AT least 6,704 Nigerians applied for international protection in Cyprus between 2021 and 2025, according to the latest country report by the Asylum Information Database, a project of the European Council on Refugees and Exiles, compiled using data from Cyprus’s Asylum Service and the European Union Agency for Asylum.
News Point Nigeria reports that the figure, which represents the aggregate number of yearly Nigerian applications recorded in AIDA’s Cyprus Country Reports for 2021, 2022, 2023, 2024 and 2025, places Nigeria among the most consistent sources of asylum seekers into the Mediterranean island nation during the period under review.
However, the report also revealed a sharp decline in applications from Nigerians, with asylum claims dropping by about 70 per cent between 2022 and 2025.
A year-by-year breakdown showed that Cyprus recorded 1,555 Nigerian asylum applicants in 2021, rising significantly to 3,148 in 2022 before falling to 1,019 in 2023. The number declined further to 554 in 2024 and 428 in 2025, the lowest figure recorded within the five-year period.
According to the 2025 data, out of 565 individuals affected by decisions concerning Nigerian applicants, only 270 cases were processed as in-merit decisions. Meanwhile, 546 decisions were classified as overall rejections, a category the report said includes all rejection decisions, inadmissibility rulings, withdrawals and closed files.
Of the 546 rejections recorded that year, only 254 were classified as strict in-merit rejections.
The report further showed that just 11 Nigerians were granted refugee status in 2025, while five others received subsidiary protection. This translated to an overall protection rate of 0.16 per cent and an in-merit protection rate of 0.36 per cent, among the lowest recorded for major nationalities in the 2025 dataset.
In 2021, Nigeria recorded 1,555 applicants, with only nine people granted refugee status and none receiving subsidiary protection. A total of 498 applications were rejected, resulting in a rejection rate of 98.2 per cent.
The trend continued in 2022 when Nigerians filed 3,148 asylum applications. Only 11 applicants secured refugee status, none obtained subsidiary protection, while 670 applications were rejected, representing a rejection rate of 98.4 per cent.

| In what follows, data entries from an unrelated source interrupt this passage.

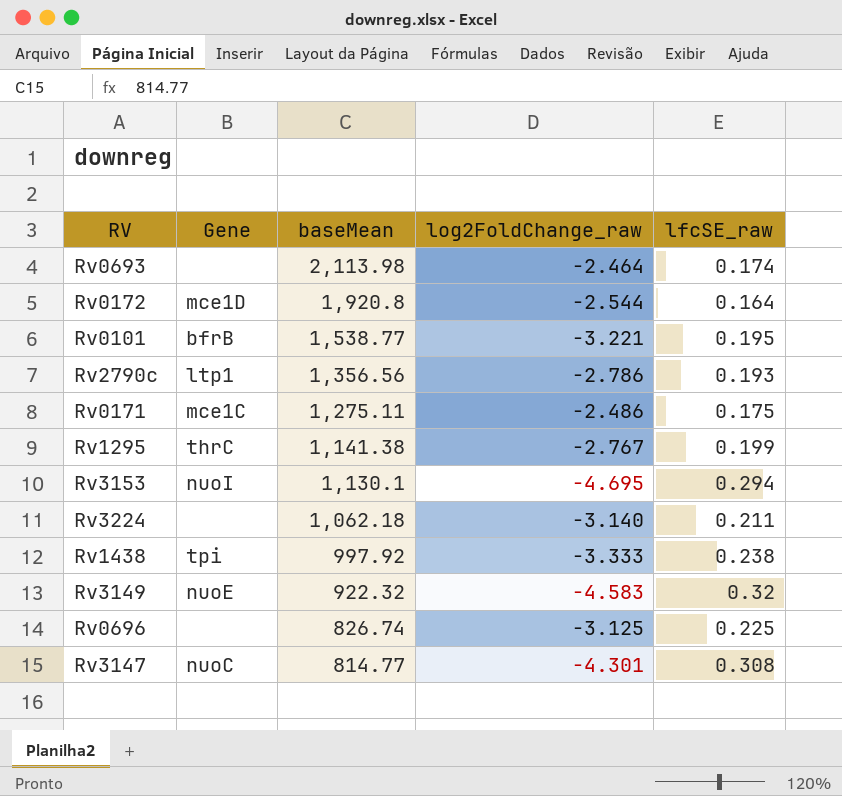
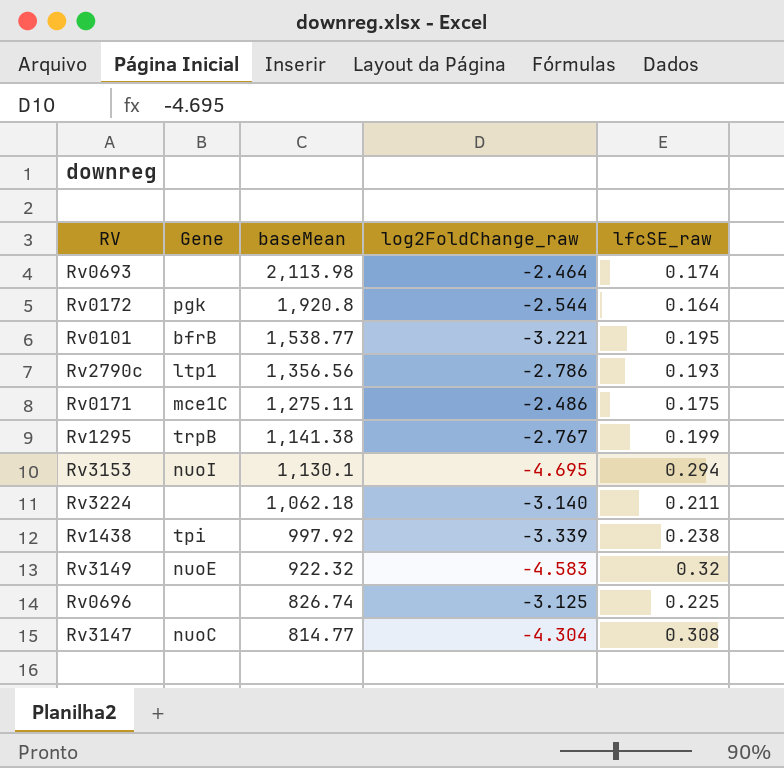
Rv0172 | Gene: mce1D -> pgk
Rv1295 | Gene: thrC -> trpB
Rv1438 | log2FoldChange_raw: -3.333 -> -3.339
Rv3147 | log2FoldChange_raw: -4.301 -> -4.304

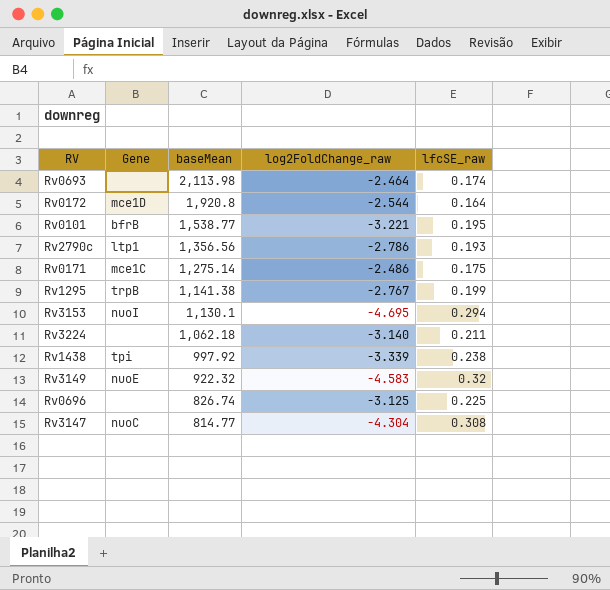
Rv0172 | Gene: pgk -> mce1D
Rv0171 | baseMean: 1,275.11 -> 1,275.14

In 2023, the rejection rate remained unchanged at 98.4 per cent. Out of 1,019 Nigerian applicants, only 43 were granted refugee status and two received subsidiary protection, while a backlog of 2,816 pending decisions accumulated during the year.
By 2024, the number of new Nigerian applicants fell to 554, joining 288 already pending cases. Out of a total of 995 decisions processed that year, only 77 resulted in refugee status grants.
The data also showed that Nigeria consistently ranked among the top four countries of origin for asylum seekers in Cyprus every year since 2021, alongside countries such as Syria, Democratic Republic of the Congo, Cameroon, Pakistan and Bangladesh.
Syria topped the list of asylum applications every year except in 2025, when many Syrians reportedly chose to remain in their country following the fall of the Assad regime.
The Democratic Republic of the Congo and Cameroon alternated among the top countries of origin during the period, while applicants from Pakistan, Bangladesh and India accounted for a significant share of appeals filed after initial rejections.
“The top five nationalities registering an appeal were Nigeria, Bangladesh, Pakistan, Democratic Republic of Congo and Nepal,” the 2023 report stated regarding proceedings before Cyprus’s International Protection Administrative Court.
In 2024, Nigerians filed 1,241 appeals, the highest of any nationality that year. The appeal-stage rejection rate stood at 7.63 per cent, while refugee recognition at the appeal level remained at zero per cent.
In 2025, Nigerians submitted 411 appeals, ranking second only to the 1,394 appeals filed by applicants from the Democratic Republic of the Congo.
A major factor behind the sustained high rejection rates was Cyprus’s designation of Nigeria as a “safe country of origin” in 2021. Nigeria was listed alongside Bangladesh, Pakistan, India, Ghana and Senegal.
Under the policy, applicants from designated safe countries are subjected to accelerated examination procedures, shorter processing timeframes and a built-in presumption against the validity of their claims.
Despite the high rejection rates, Cyprus remains home to a substantial and growing Nigerian population. The majority are international students enrolled in private universities across the country, while others are workers, dependents and a smaller number of asylum seekers who often apply after their student or work permits expire or after entering through irregular routes from the Turkish-administered northern part of the island.
Under European Union and Cypriot asylum laws, refugee status is granted only where an applicant can demonstrate a well-founded fear of persecution based on race, religion, nationality, political opinion or membership of a particular social group.
Subsidiary protection, on the other hand, applies to individuals who do not qualify as refugees but can establish a real risk of serious harm if returned to their country, including torture, the death penalty or indiscriminate violence arising from armed conflict.
The report underscores both the scale of Nigerian migration pressures and the significant challenges faced by Nigerian asylum seekers in securing international protection in Cyprus, where rejection rates have remained consistently high despite thousands of applications over the last five years.